• INPUT MATERIAL:
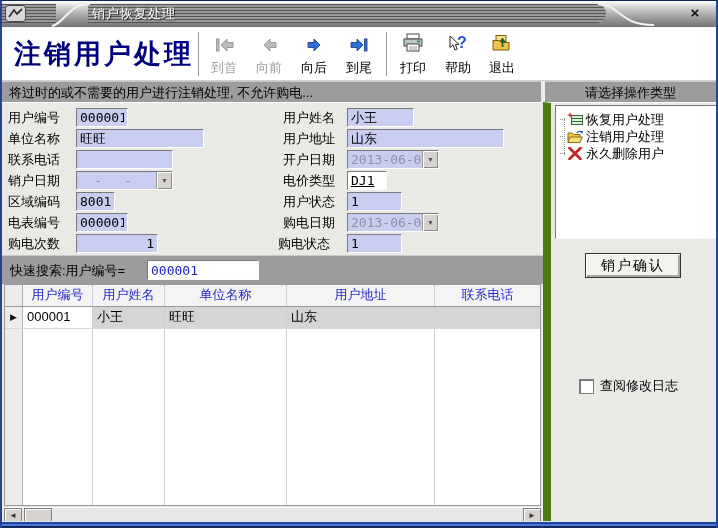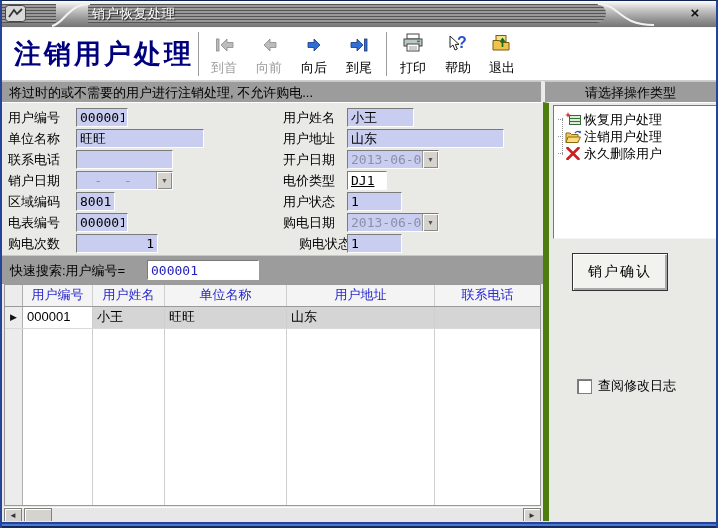"恢复用户处理" .right-panel { border-left: 6px solid #4d7c0f -> 8px solid #4d7c0f }
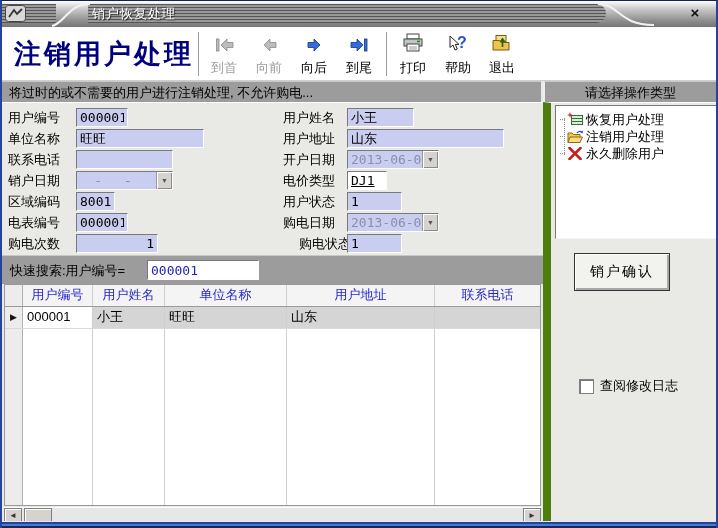"购电状态" span.flabel { left: 297px -> 276px }
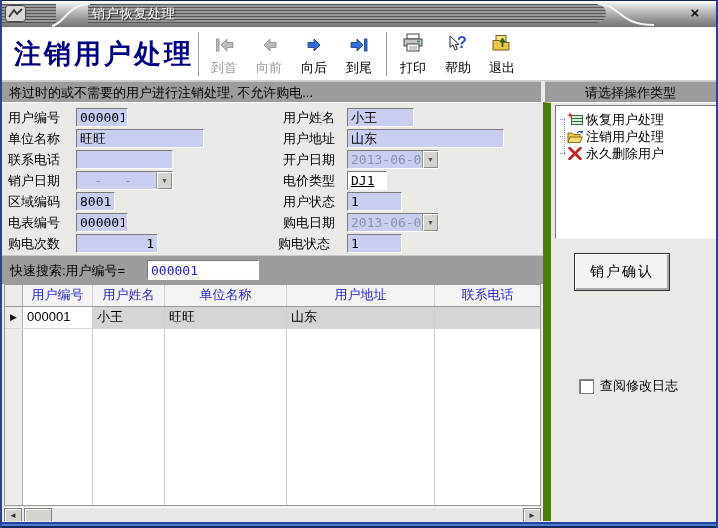"销户确认" .btn3d { height: 38px -> 25px; left: 23px -> 34px }
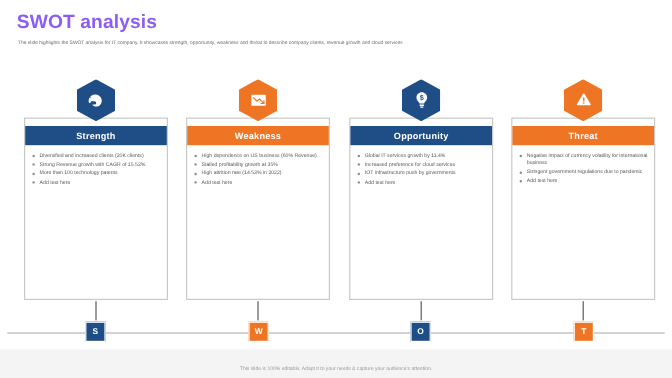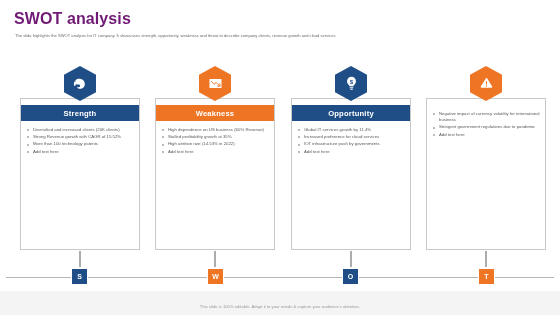"SWOT analysis" .slide-title { color: #701a75 -> #8b5cf6 }
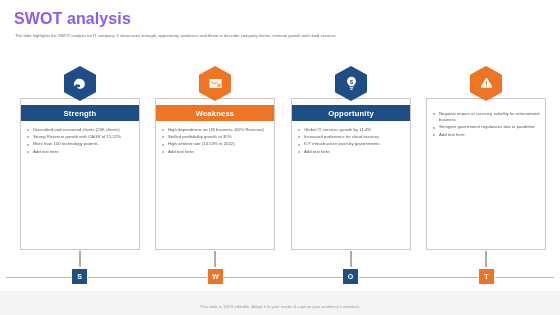"Threat" div.card-head { html: none -> <div>Threat</div> }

• WHAT THE EXERCISE ASKS:
Copy exactly the lines that begin at the one containing "height: 38px ->" and end at the last line of the records, both included, omitting the pictures.

• OUTPUT OF THE EXERCISE:
"销户确认" .btn3d { height: 38px -> 25px; left: 23px -> 34px }
"SWOT analysis" .slide-title { color: #701a75 -> #8b5cf6 }
"Threat" div.card-head { html: none -> <div>Threat</div> }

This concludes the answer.